TASK TO CARRY OUT
In the records that follow, find the line with "[330,484,382,494] corner. ->"; from there, retype every line exactly through the line with "(278, 553) none", which also belongs to the answer.

________________

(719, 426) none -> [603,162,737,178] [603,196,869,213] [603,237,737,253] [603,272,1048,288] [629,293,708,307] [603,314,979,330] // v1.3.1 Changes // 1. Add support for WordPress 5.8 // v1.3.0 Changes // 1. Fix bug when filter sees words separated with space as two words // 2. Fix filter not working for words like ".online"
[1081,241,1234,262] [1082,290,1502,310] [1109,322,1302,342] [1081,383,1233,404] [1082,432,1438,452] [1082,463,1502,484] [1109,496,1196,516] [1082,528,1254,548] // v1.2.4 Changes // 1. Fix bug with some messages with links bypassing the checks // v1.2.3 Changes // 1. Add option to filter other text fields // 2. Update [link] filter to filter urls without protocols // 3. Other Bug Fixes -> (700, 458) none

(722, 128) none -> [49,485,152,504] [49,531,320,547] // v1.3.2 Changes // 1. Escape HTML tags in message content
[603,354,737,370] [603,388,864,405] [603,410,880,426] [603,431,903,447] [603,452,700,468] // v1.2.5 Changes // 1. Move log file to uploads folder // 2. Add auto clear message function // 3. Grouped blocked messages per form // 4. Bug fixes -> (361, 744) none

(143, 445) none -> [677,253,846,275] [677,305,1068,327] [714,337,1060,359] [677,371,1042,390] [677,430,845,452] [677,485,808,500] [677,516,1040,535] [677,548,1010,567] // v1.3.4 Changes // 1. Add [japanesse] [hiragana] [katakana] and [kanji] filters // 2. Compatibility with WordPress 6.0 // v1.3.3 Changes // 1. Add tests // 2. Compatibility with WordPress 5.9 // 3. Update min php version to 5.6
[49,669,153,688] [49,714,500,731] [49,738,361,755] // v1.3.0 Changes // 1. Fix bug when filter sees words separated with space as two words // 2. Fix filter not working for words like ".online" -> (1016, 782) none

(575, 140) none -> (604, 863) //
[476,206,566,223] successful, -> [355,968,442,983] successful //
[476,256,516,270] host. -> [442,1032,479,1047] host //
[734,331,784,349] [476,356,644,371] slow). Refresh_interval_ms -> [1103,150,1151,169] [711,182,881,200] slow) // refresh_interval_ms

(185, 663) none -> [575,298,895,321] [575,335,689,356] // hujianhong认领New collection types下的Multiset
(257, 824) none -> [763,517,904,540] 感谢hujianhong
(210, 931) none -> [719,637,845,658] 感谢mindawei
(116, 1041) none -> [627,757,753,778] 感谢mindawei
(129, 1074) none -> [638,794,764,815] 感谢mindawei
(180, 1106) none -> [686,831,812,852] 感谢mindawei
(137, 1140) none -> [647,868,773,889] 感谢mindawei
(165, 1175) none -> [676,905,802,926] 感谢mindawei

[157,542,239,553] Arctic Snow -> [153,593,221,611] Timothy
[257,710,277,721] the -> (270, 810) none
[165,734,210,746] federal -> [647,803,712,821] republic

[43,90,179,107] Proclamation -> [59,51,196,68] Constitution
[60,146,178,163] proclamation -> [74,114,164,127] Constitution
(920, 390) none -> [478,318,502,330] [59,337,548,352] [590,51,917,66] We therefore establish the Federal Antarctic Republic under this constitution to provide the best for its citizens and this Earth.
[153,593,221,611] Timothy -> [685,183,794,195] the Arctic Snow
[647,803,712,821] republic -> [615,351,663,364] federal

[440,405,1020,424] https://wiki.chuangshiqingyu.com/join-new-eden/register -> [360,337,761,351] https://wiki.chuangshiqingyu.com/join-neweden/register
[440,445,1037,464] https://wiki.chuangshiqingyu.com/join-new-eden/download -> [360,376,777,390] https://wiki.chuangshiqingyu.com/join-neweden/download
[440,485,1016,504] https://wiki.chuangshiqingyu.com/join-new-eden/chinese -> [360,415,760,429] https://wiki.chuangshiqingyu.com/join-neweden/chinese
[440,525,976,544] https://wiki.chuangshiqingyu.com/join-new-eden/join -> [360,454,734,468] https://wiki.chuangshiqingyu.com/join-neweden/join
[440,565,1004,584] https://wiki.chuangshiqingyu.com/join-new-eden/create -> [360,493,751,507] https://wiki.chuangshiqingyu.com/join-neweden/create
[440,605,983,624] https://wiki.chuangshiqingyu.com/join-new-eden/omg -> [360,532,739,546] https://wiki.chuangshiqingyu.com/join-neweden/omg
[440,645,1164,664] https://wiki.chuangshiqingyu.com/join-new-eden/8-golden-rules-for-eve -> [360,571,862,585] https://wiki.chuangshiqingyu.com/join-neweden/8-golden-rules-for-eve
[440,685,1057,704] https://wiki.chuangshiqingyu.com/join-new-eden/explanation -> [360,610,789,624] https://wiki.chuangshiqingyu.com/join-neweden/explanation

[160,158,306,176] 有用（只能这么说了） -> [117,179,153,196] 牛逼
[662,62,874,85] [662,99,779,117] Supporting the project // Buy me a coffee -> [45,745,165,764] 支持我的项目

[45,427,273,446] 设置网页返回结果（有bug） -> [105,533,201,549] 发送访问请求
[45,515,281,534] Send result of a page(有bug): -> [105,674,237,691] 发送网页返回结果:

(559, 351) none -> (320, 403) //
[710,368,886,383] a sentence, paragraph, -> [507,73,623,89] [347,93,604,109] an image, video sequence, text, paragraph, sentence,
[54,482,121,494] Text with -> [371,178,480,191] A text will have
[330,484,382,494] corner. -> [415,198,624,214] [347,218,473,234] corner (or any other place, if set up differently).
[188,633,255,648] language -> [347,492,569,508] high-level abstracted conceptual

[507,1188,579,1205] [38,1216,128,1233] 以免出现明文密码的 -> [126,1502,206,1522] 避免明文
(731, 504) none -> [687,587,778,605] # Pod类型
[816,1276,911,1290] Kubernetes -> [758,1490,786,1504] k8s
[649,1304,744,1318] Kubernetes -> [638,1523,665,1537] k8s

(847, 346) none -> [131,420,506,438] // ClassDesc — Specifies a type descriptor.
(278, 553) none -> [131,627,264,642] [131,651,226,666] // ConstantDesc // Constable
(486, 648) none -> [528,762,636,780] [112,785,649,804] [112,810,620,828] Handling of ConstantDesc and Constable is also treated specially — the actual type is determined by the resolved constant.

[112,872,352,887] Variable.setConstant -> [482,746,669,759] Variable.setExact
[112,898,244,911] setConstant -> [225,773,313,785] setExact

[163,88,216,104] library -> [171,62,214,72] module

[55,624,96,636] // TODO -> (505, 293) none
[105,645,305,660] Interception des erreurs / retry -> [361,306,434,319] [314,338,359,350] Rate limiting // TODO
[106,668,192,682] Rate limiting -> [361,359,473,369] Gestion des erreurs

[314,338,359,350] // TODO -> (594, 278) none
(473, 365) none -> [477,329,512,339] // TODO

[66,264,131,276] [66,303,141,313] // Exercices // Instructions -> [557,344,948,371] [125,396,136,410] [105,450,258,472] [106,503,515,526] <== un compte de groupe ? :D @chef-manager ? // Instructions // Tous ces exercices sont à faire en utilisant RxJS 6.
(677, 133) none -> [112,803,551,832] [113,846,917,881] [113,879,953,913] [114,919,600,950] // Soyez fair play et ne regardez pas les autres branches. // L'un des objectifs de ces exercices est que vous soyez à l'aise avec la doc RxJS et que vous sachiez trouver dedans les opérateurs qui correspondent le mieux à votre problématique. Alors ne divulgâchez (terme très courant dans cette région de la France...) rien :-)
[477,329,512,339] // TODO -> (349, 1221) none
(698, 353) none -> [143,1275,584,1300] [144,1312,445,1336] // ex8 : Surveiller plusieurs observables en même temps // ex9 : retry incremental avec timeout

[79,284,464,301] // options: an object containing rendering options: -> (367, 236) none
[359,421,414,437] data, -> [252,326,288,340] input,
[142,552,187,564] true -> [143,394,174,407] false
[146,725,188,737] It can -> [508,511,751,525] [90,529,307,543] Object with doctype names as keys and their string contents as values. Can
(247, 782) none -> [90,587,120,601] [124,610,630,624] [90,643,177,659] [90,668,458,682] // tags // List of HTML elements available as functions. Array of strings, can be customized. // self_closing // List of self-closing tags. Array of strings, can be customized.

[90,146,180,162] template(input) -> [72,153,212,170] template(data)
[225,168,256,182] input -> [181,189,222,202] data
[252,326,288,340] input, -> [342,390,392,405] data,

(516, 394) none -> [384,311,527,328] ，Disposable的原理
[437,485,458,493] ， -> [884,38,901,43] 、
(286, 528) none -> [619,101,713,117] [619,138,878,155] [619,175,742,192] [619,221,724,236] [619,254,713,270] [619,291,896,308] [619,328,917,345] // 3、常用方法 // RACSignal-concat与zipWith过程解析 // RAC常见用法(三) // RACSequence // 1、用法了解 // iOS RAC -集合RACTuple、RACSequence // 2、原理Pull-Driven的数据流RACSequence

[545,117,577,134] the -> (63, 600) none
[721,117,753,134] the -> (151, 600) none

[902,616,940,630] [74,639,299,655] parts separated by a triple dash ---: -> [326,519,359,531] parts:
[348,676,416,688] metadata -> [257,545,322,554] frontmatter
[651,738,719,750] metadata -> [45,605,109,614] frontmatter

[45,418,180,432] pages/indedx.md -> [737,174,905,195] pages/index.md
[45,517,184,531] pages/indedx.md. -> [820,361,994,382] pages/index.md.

________________

YOUR SOLUTION
[330,484,382,494] corner. -> [415,198,624,214] [347,218,473,234] corner (or any other place, if set up differently).
[188,633,255,648] language -> [347,492,569,508] high-level abstracted conceptual

[507,1188,579,1205] [38,1216,128,1233] 以免出现明文密码的 -> [126,1502,206,1522] 避免明文
(731, 504) none -> [687,587,778,605] # Pod类型
[816,1276,911,1290] Kubernetes -> [758,1490,786,1504] k8s
[649,1304,744,1318] Kubernetes -> [638,1523,665,1537] k8s

(847, 346) none -> [131,420,506,438] // ClassDesc — Specifies a type descriptor.
(278, 553) none -> [131,627,264,642] [131,651,226,666] // ConstantDesc // Constable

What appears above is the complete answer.